Archaeologist Lorna Webb is back with another blog post on medieval texts. This time she's inspired by Blue Monday as she looks at themes of anxiety found in the Exeter Book.

Old English text in the Exeter Book, Exeter Cathedral Library, MS 3501 fol. 76v-77r

Introduction

When the government announced the third “lockdown” restrictions in England on the 4th January I had a huge hit of anxiety. Was life ever going to go back to normal? Would I still be going to work? Could I still go and see my grandfather?

Our current world has become very uncertain and filled with anxiety and with foreboding about the future seemingly dominating our conversations, occupying our news, and disrupting our plans. But this uncertainty about the world is not a new phenomenon. Throughout history periods of uncertainly have given rise to change in the political process, led to great art works, musical compositions, stories, and poetry and this is true of Old English poetry.

Written across a period of change and uncertainty, Old English poetry, which seems to almost exclusively deal with themes that stem from anxiety and uncertainty, can give us an interesting, yet relatable look into the ways to convey feelings in an uncertain world.

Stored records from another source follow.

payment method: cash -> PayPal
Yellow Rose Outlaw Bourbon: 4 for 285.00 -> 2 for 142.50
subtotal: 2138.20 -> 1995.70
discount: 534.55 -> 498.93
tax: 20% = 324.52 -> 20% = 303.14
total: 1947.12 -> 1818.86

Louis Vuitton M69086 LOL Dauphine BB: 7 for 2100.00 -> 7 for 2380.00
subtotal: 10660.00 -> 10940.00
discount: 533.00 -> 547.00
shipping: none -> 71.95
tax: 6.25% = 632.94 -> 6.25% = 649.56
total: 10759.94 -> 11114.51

First - a content warning. This blog post deals with themes of anxiety, depression, loneliness and isolation. At the end of this blog post there are a list of links for websites offering advice if you are feeling any of these things.

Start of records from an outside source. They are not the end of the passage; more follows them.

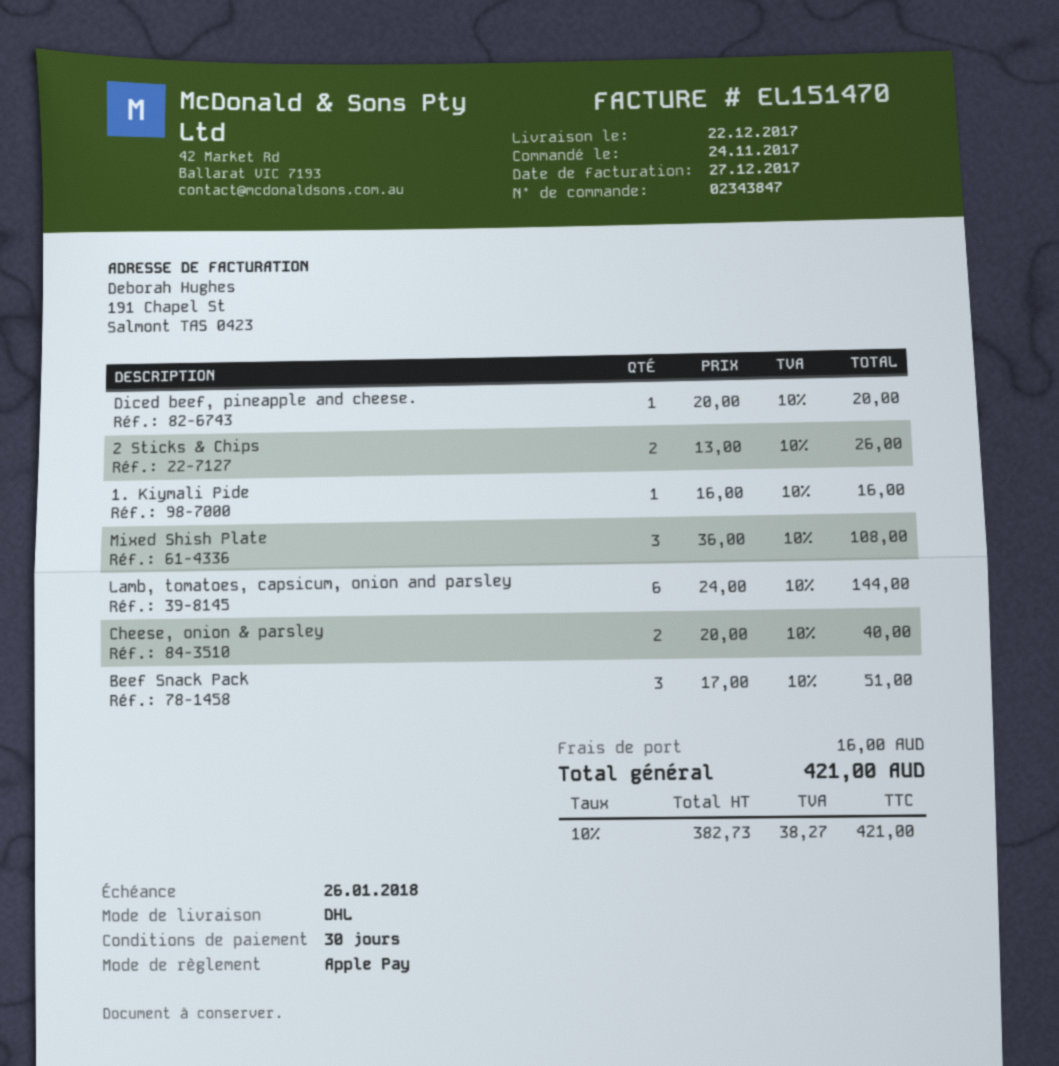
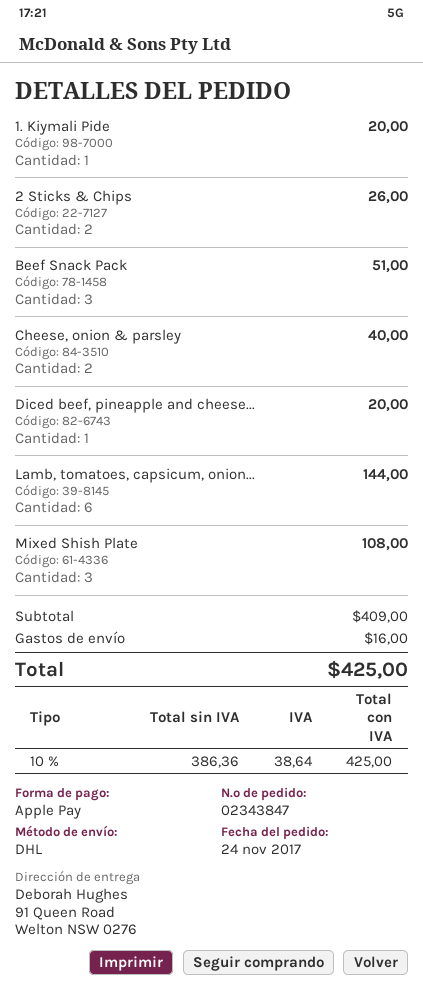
1. Kiymali Pide: 1 for 16.00 -> 1 for 20.00
net: 382.73 -> 386.36
tax: 10% = 38.27 -> 10% = 38.64
total: 421.00 -> 425.00

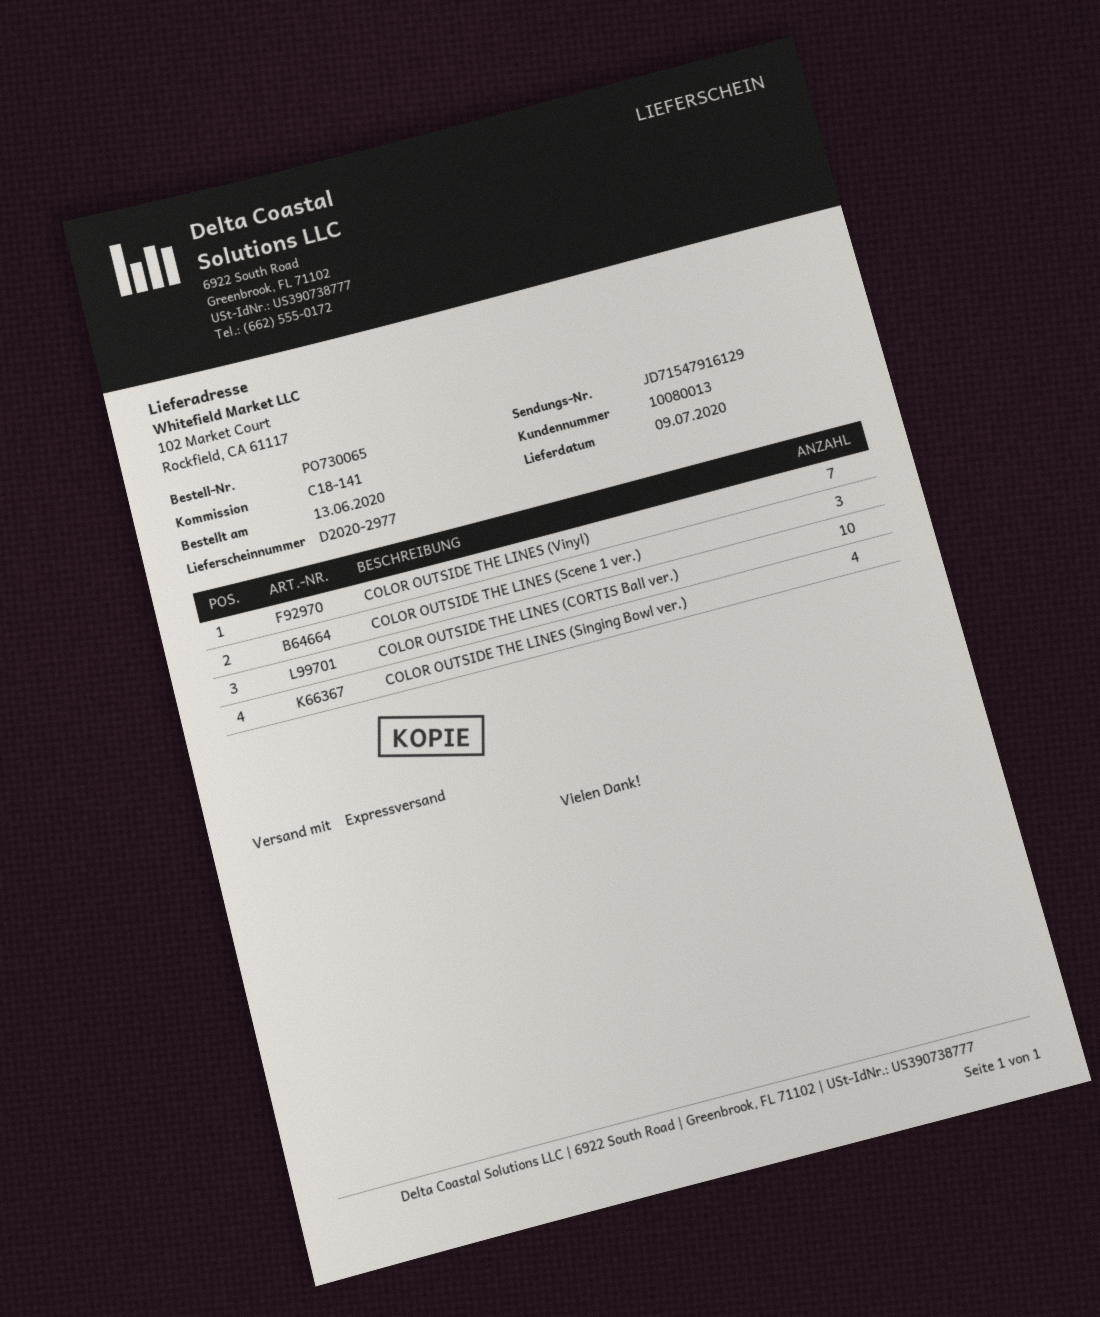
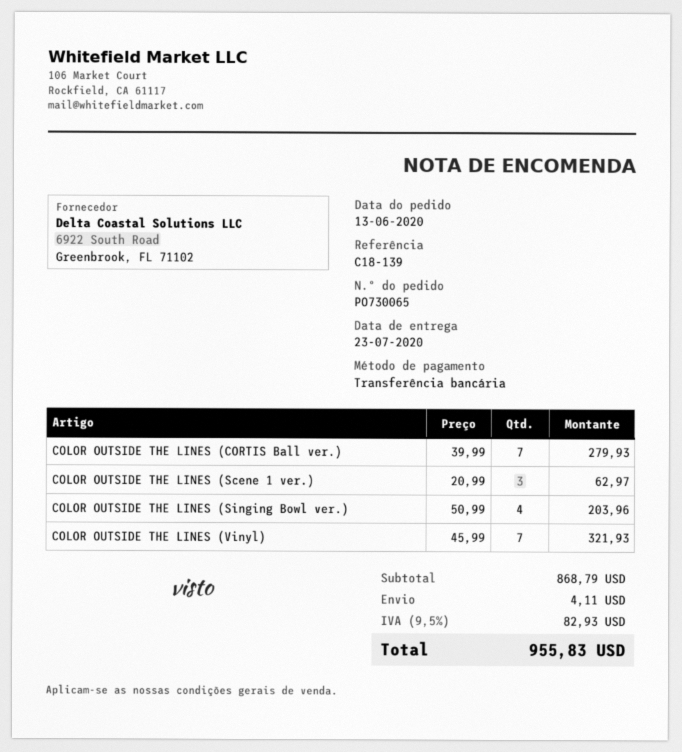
delivery date: 2020-07-09 -> 2020-07-23
reference: C18-141 -> C18-139
COLOR OUTSIDE THE LINES (CORTIS Ball ver.): 10 -> 7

Cover image: The Wanderer, Exeter, Exeter Cathedral Library, MS 3501 fol. 76v-77r

Medieval Melancholy

The period between AD410 and AD1066 shows some interesting and fundamental changes for the peoples living within those centuries (Brooks 2013). Not only did the language and religion of the population change the so did the structure of society. This “transition” is reflected archaeological through the change in settlement structure, the burial customs, and a shift in material culture (Welch 2011: 266; Yorke 2006: 32; Blair 2005: 58).

These changes were ushered in primarily from the removal of the Roman administration and then the emergence of a new societal structure dominated by the uncertainty of conflict. These conflicts can be seen while looking through the shift in material culture in burial evidence at this time. This is most evident through the so-called “warrior burials” with famous examples being the Prittlewell prince and the Sutton Hoo ship burials (Carver 1998).

These burials show a range of artefacts which indicate conflict, including swords, arrow heads, knifes, shields, and helmets. But they also show a range of transition items – both Christian artefacts, such as gold foil crosses and baptism spoons, and pagan items, such as items with hunting motifs associated with Norse gods.

Speaking of Norse gods… In areas such as the north of England and along the south coast in places like York and Exeter there was also another dangerous uncertainty – Viking raids. As well as the day-to-day uncertainty of changing laws, societal transition, the language change, material change, climate change (though viewed at a local level of whether the harvest would be good or not), death and disease, the fear of invasion was also very real.
Is it any wonder that the poetic musings from these centuries explored themes that expressed anxious emotions?

The Exeter Book

One of the major collections of Old English poetry is the Exeter Book (Exeter Cathedral Library MS 3501). Written in the 10th century but arguably containing works that are from the centuries before that, the Exeter Book contains 131 leaves of continuous text. Named in an inventory as “mycel Englisc boc be gehwilcum þingum on leoð-wisan geworht” (Wiliamson 1977:3) which translates to “a large English book of poetic works about all sorts of things.”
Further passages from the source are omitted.